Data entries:
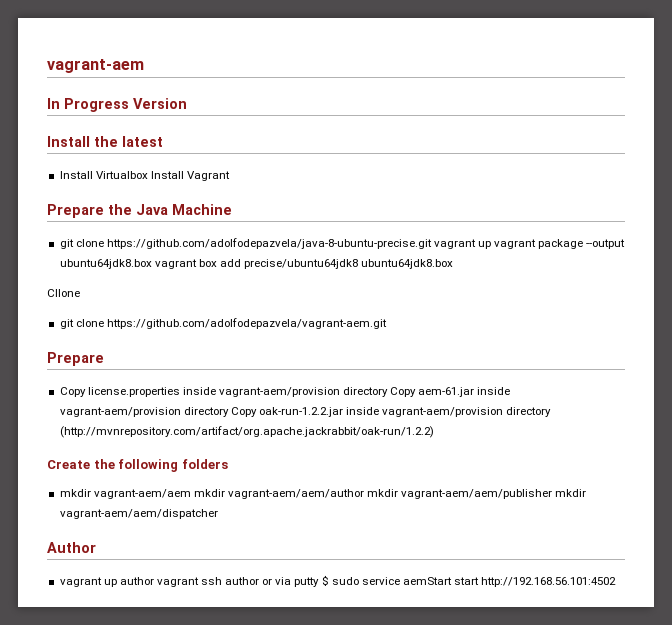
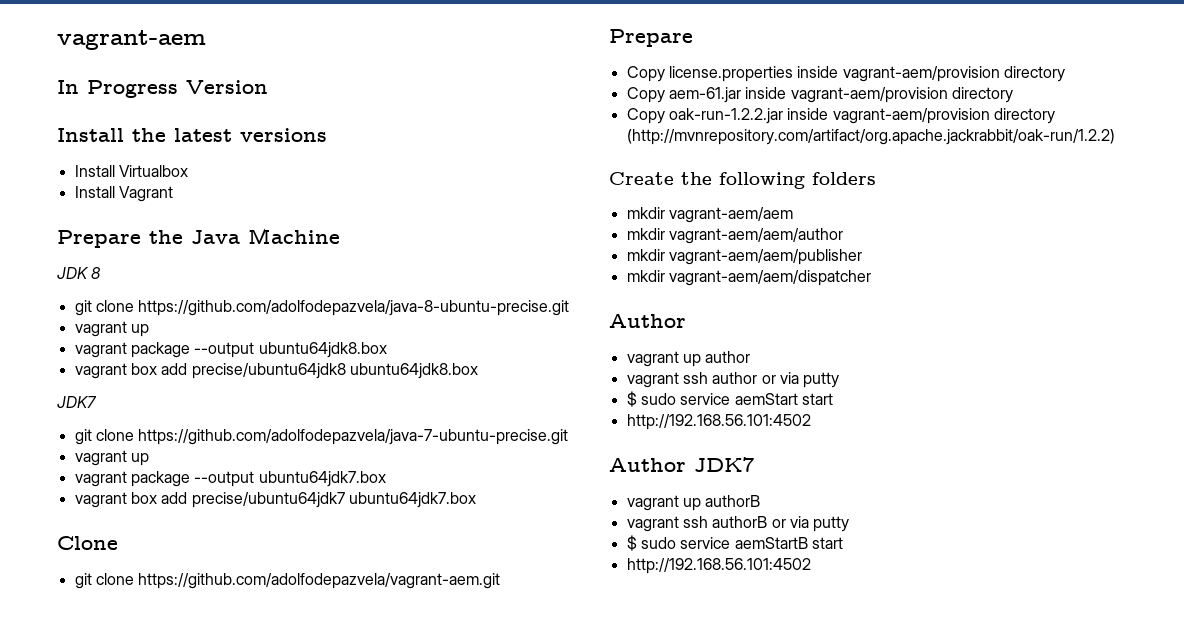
(163, 141) none -> [240,128,327,142] versions
(148, 175) none -> (188, 171) //
(232, 209) none -> [57,267,102,279] // JDK 8
[433,239,492,249] vagrant up -> [74,321,149,337] // vagrant up //
(152, 264) none -> (387, 350) //
[47,289,80,297] Cllone -> [57,396,97,408] [74,429,569,445] [74,450,149,466] [74,471,386,487] [74,492,476,508] [57,536,118,550] JDK7 // git clone https://github.com/adolfodepazvela/java-7-ubuntu-precise.git // vagrant up // vagrant package --output ubuntu64jdk7.box // vagrant box add precise/ubuntu64jdk7 ubuntu64jdk7.box // Clone
(389, 392) none -> (1065, 74) //
(229, 412) none -> (1013, 95) //
(191, 494) none -> (793, 215) //
(364, 494) none -> (843, 236) //
(553, 494) none -> (862, 257) //
(154, 581) none -> (751, 357) //
(320, 582) none -> (840, 380) //
[481,577,617,587] http://192.168.56.101:4502 -> [626,414,811,430] [609,457,754,472] [626,495,761,511] [626,516,850,532] [626,535,843,551] [626,558,811,574] // http://192.168.56.101:4502 // Author JDK7 // vagrant up authorB // vagrant ssh authorB or via putty // $ sudo service aemStartB start // http://192.168.56.101:4502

- _Exercise brief_
A verbatim copy of the records above, without pictures, is required.

- _Reply_
(163, 141) none -> [240,128,327,142] versions
(148, 175) none -> (188, 171) //
(232, 209) none -> [57,267,102,279] // JDK 8
[433,239,492,249] vagrant up -> [74,321,149,337] // vagrant up //
(152, 264) none -> (387, 350) //
[47,289,80,297] Cllone -> [57,396,97,408] [74,429,569,445] [74,450,149,466] [74,471,386,487] [74,492,476,508] [57,536,118,550] JDK7 // git clone https://github.com/adolfodepazvela/java-7-ubuntu-precise.git // vagrant up // vagrant package --output ubuntu64jdk7.box // vagrant box add precise/ubuntu64jdk7 ubuntu64jdk7.box // Clone
(389, 392) none -> (1065, 74) //
(229, 412) none -> (1013, 95) //
(191, 494) none -> (793, 215) //
(364, 494) none -> (843, 236) //
(553, 494) none -> (862, 257) //
(154, 581) none -> (751, 357) //
(320, 582) none -> (840, 380) //
[481,577,617,587] http://192.168.56.101:4502 -> [626,414,811,430] [609,457,754,472] [626,495,761,511] [626,516,850,532] [626,535,843,551] [626,558,811,574] // http://192.168.56.101:4502 // Author JDK7 // vagrant up authorB // vagrant ssh authorB or via putty // $ sudo service aemStartB start // http://192.168.56.101:4502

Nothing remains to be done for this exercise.